→ Exercise brief
Output all entries exactly; images excluded.

→ Record set
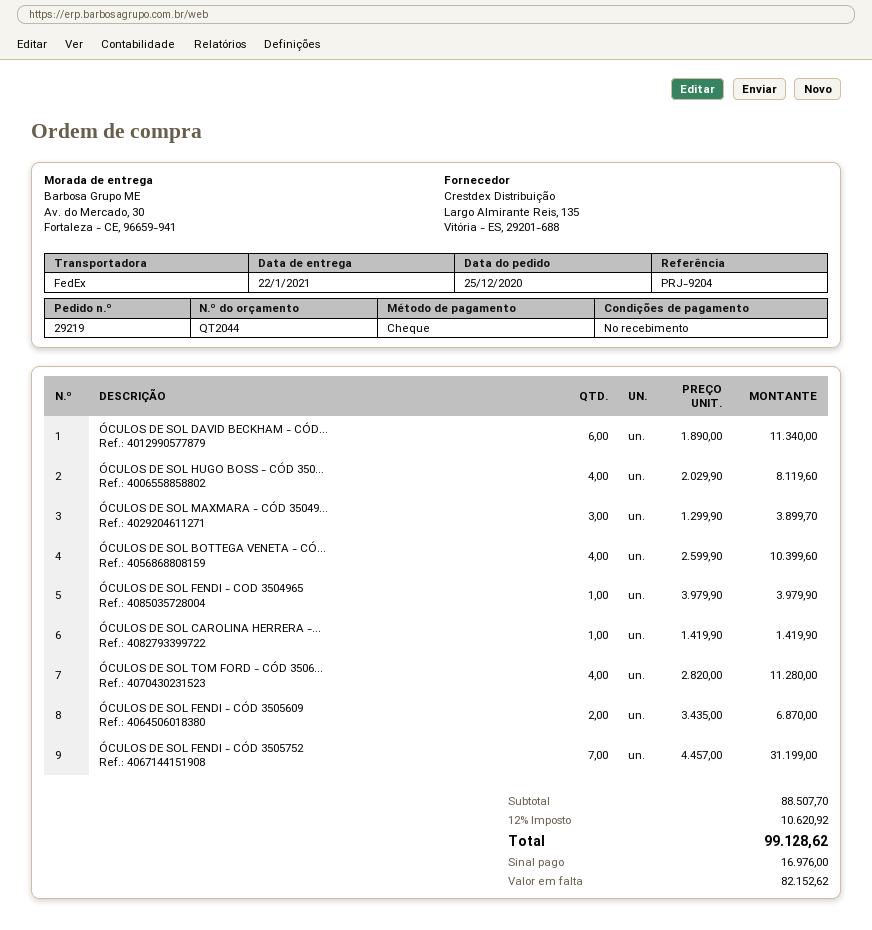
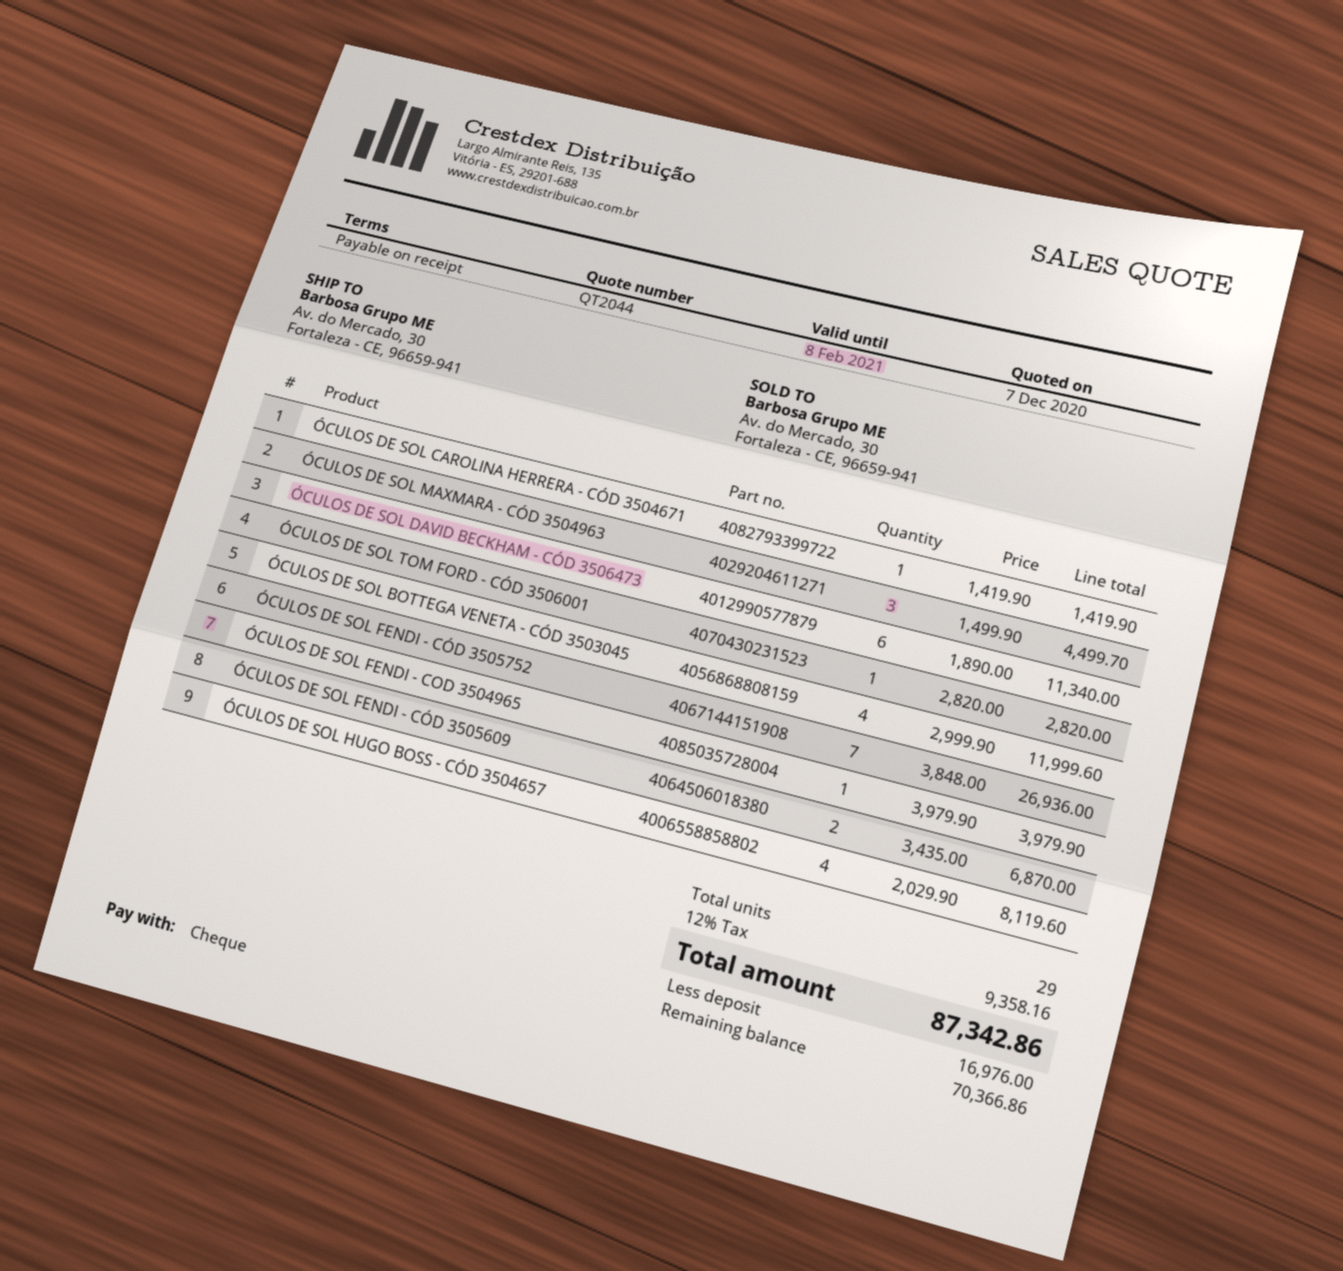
ÓCULOS DE SOL MAXMARA - CÓD 35049...: 3 x 1299.90 = 3899.70 -> 3 x 1499.90 = 4499.70
ÓCULOS DE SOL BOTTEGA VENETA - CÓ...: 4 x 2599.90 = 10399.60 -> 4 x 2999.90 = 11999.60
ÓCULOS DE SOL TOM FORD - CÓD 3506...: 4 x 2820.00 = 11280.00 -> 1 x 2820.00 = 2820.00
ÓCULOS DE SOL FENDI - CÓD 3505752: 7 x 4457.00 = 31199.00 -> 7 x 3848.00 = 26936.00
tax: 12% = 10620.92 -> 12% = 9358.16
total: 99128.62 -> 87342.86
balance: 82152.62 -> 70366.86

→ Answer for this exercise
ÓCULOS DE SOL MAXMARA - CÓD 35049...: 3 x 1299.90 = 3899.70 -> 3 x 1499.90 = 4499.70
ÓCULOS DE SOL BOTTEGA VENETA - CÓ...: 4 x 2599.90 = 10399.60 -> 4 x 2999.90 = 11999.60
ÓCULOS DE SOL TOM FORD - CÓD 3506...: 4 x 2820.00 = 11280.00 -> 1 x 2820.00 = 2820.00
ÓCULOS DE SOL FENDI - CÓD 3505752: 7 x 4457.00 = 31199.00 -> 7 x 3848.00 = 26936.00
tax: 12% = 10620.92 -> 12% = 9358.16
total: 99128.62 -> 87342.86
balance: 82152.62 -> 70366.86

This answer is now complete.